>>>

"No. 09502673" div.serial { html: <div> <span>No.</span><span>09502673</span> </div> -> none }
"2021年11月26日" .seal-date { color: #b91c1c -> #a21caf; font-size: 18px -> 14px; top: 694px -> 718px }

<<<
>>>

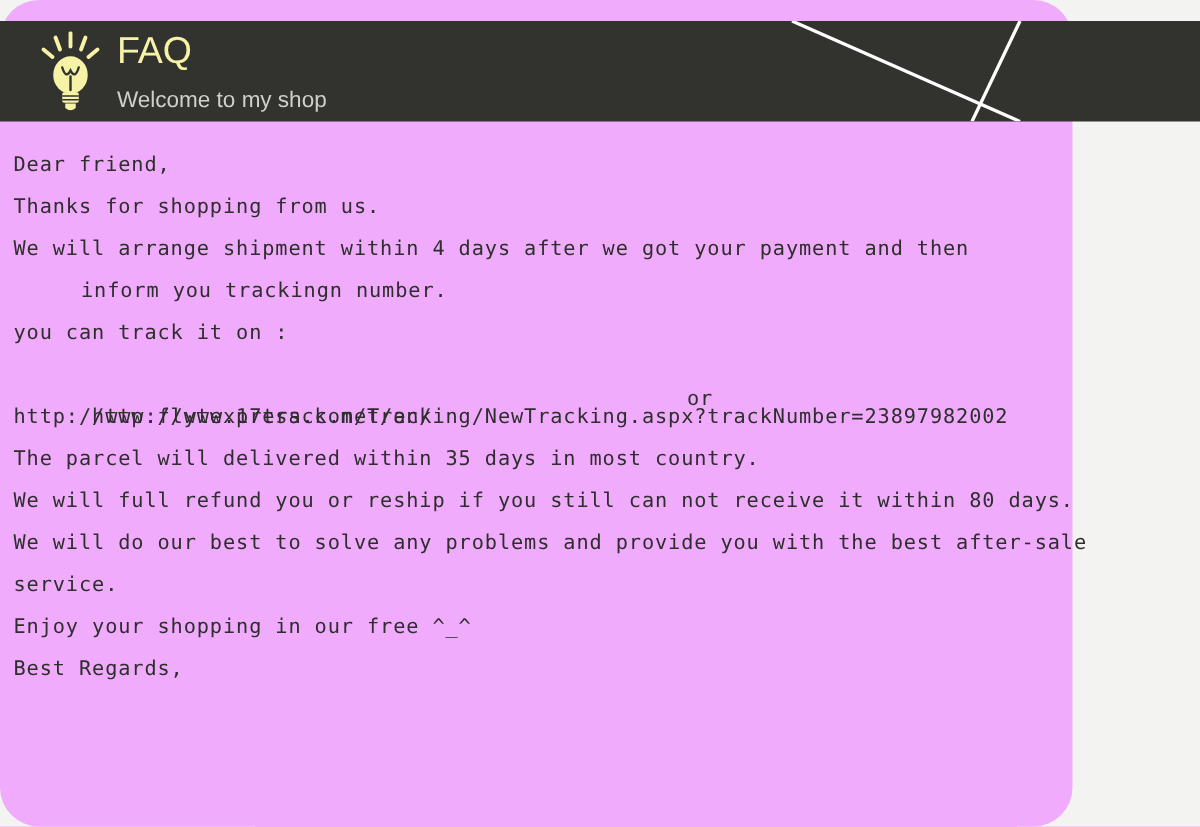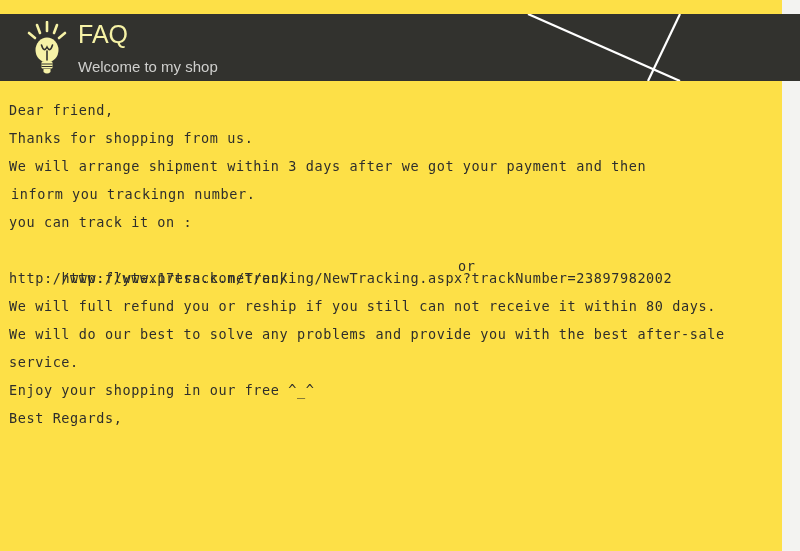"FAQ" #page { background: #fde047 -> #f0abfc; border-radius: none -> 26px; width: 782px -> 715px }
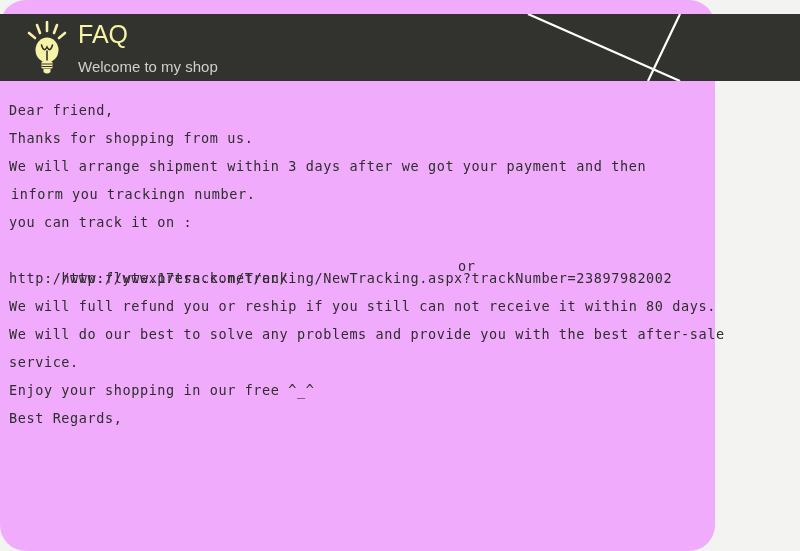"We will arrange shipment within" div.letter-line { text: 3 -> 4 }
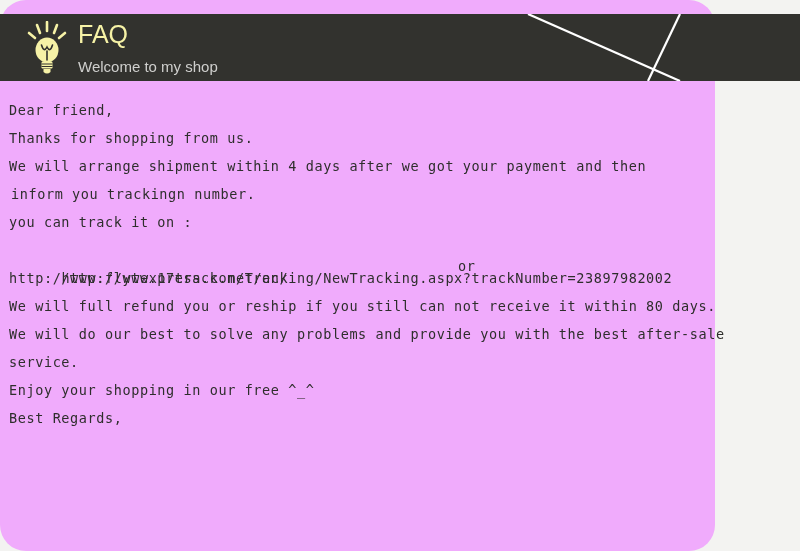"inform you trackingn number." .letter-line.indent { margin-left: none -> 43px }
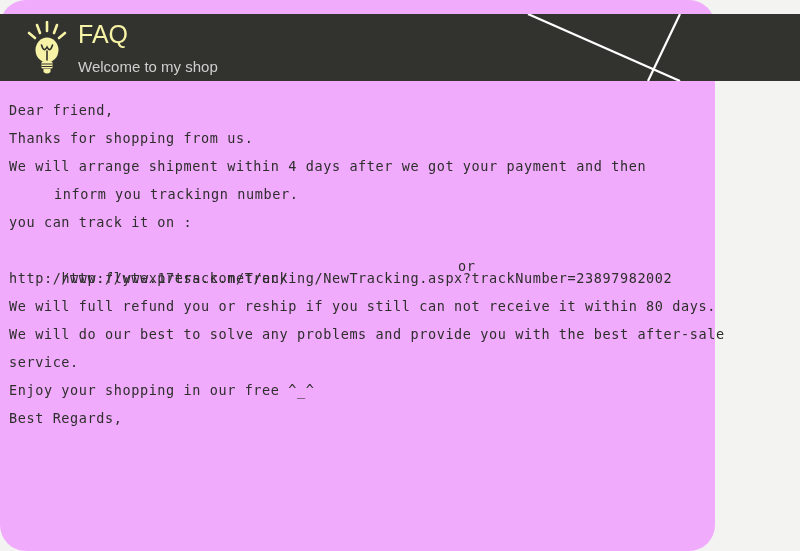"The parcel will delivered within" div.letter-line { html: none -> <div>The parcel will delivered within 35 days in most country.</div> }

<<<
>>>

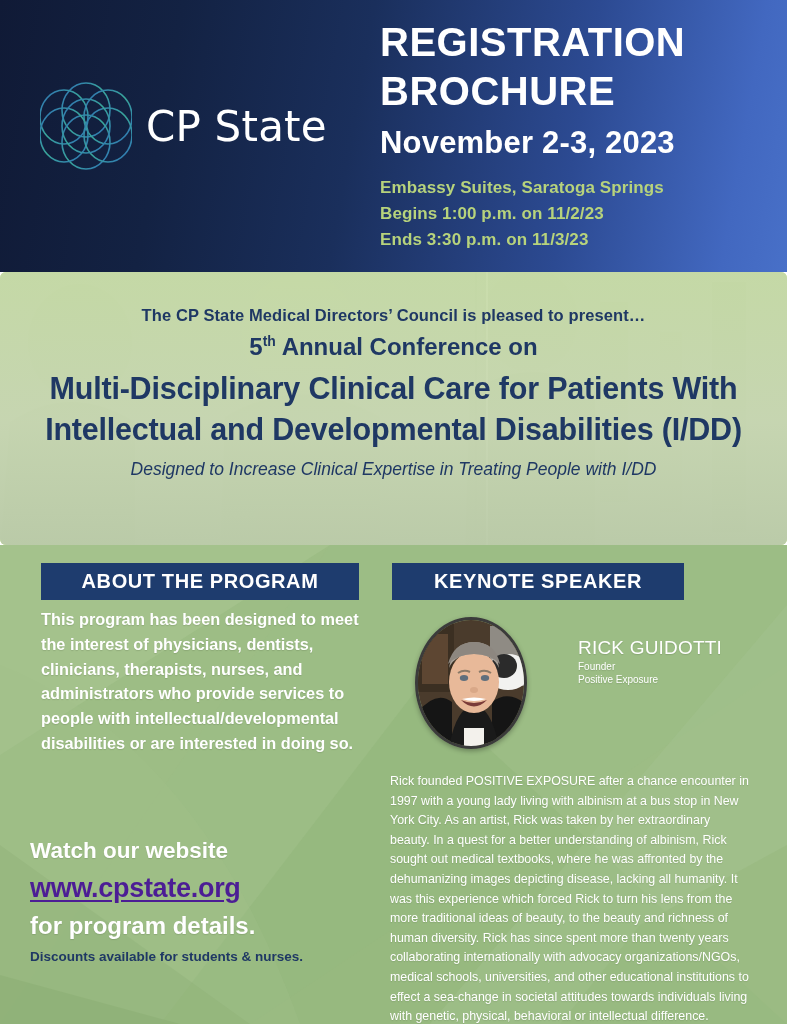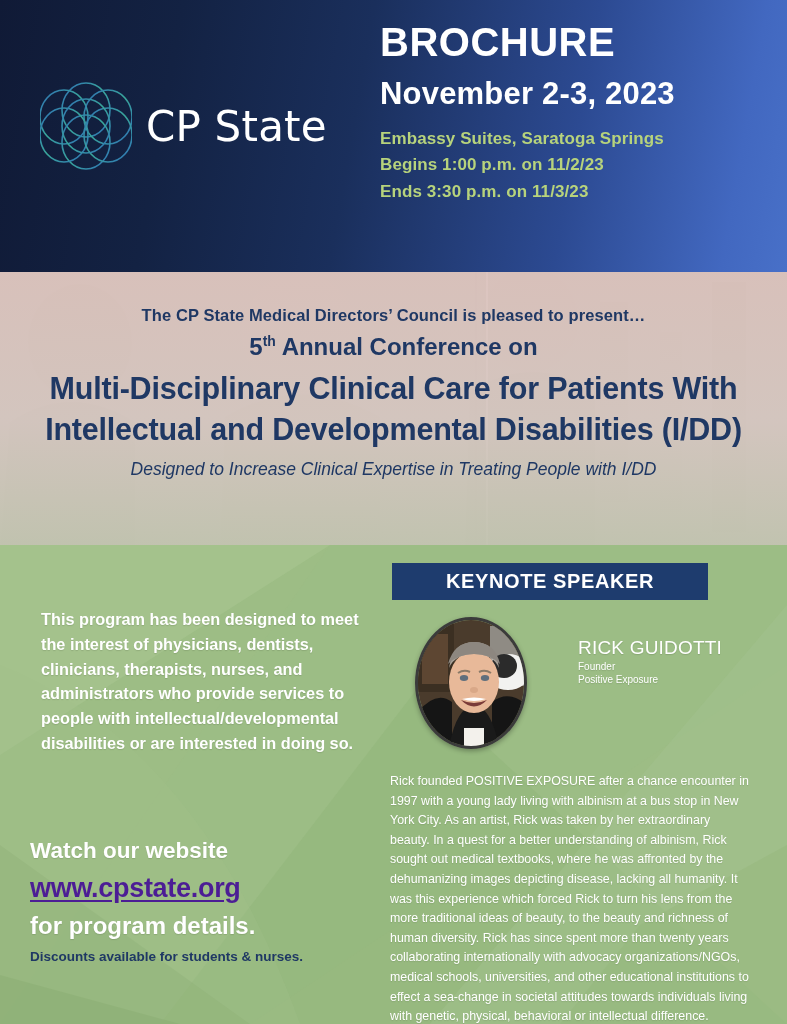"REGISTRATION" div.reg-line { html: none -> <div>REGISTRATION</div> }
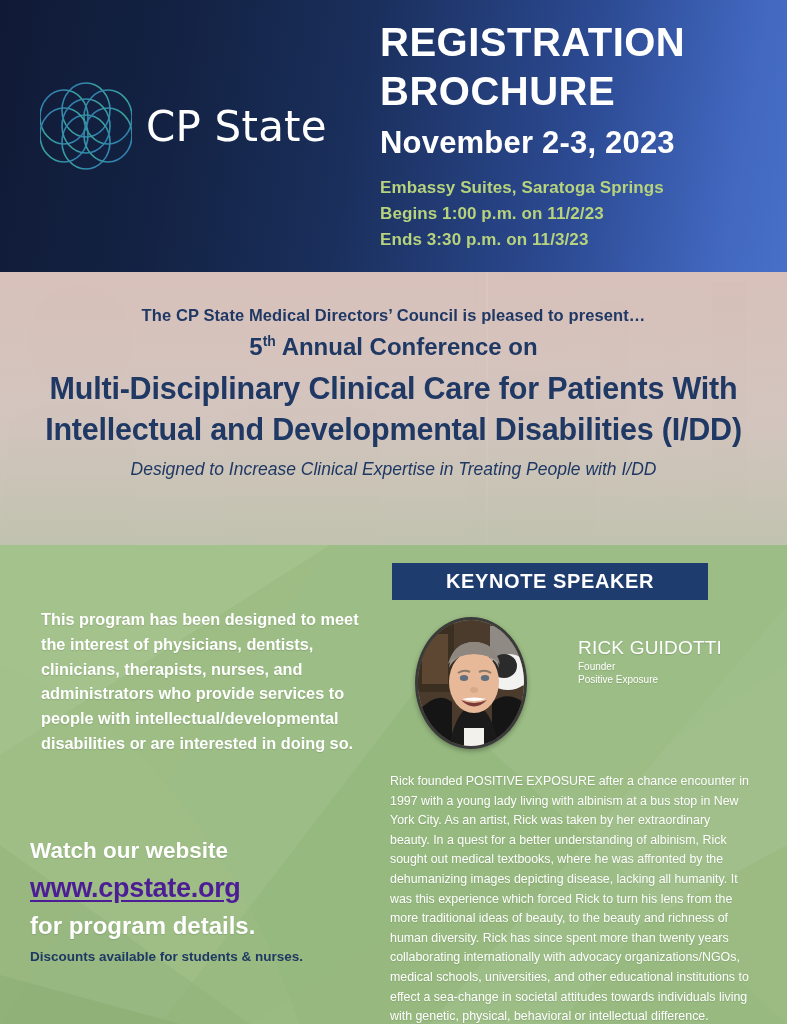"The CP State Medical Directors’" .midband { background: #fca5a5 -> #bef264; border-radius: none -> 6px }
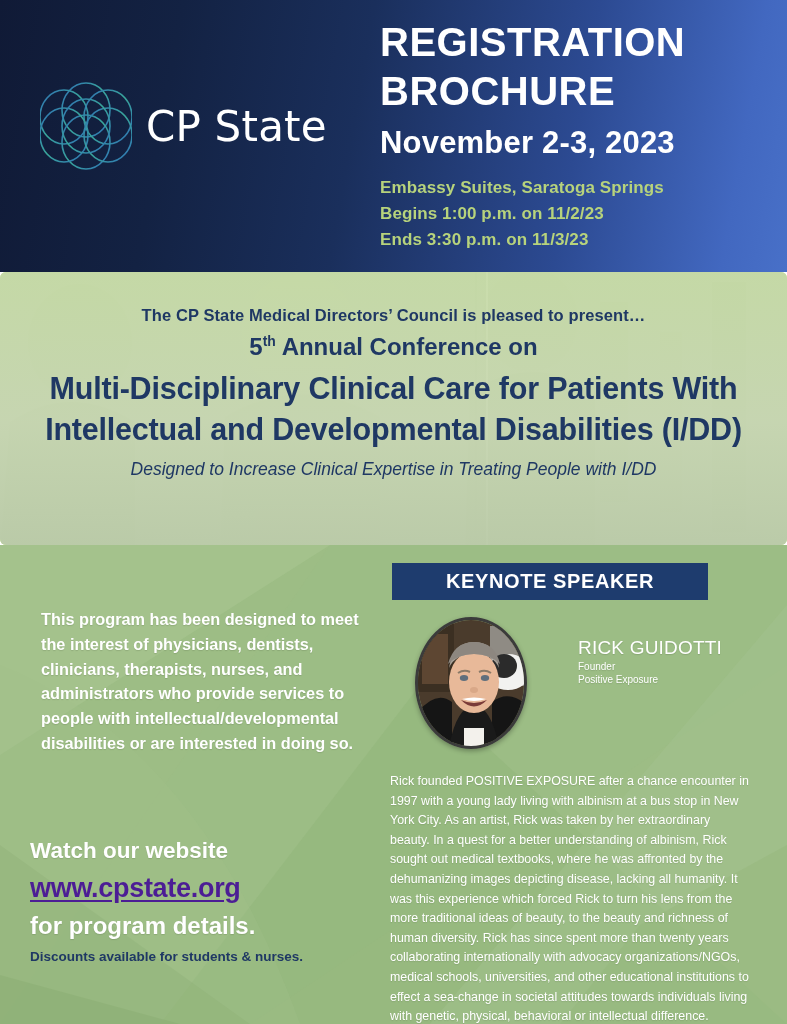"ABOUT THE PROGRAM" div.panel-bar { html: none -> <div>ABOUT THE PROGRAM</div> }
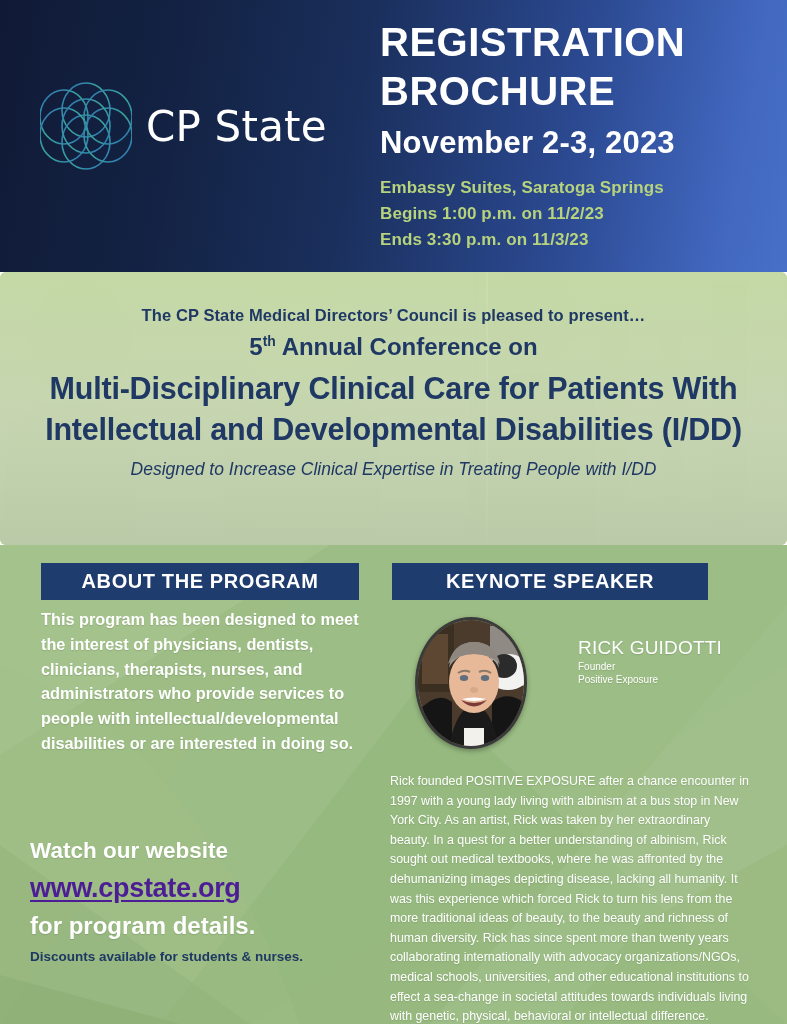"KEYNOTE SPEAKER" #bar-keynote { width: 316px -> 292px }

<<<

Task goal:
Look above for the line with "html: <div> <span>No.</span><span>09502673</span>" and the line with "color: #b91c1c ->", and reproduce exactly those two lines plus every line between, nothing more.

Result:
"No. 09502673" div.serial { html: <div> <span>No.</span><span>09502673</span> </div> -> none }
"2021年11月26日" .seal-date { color: #b91c1c -> #a21caf; font-size: 18px -> 14px; top: 694px -> 718px }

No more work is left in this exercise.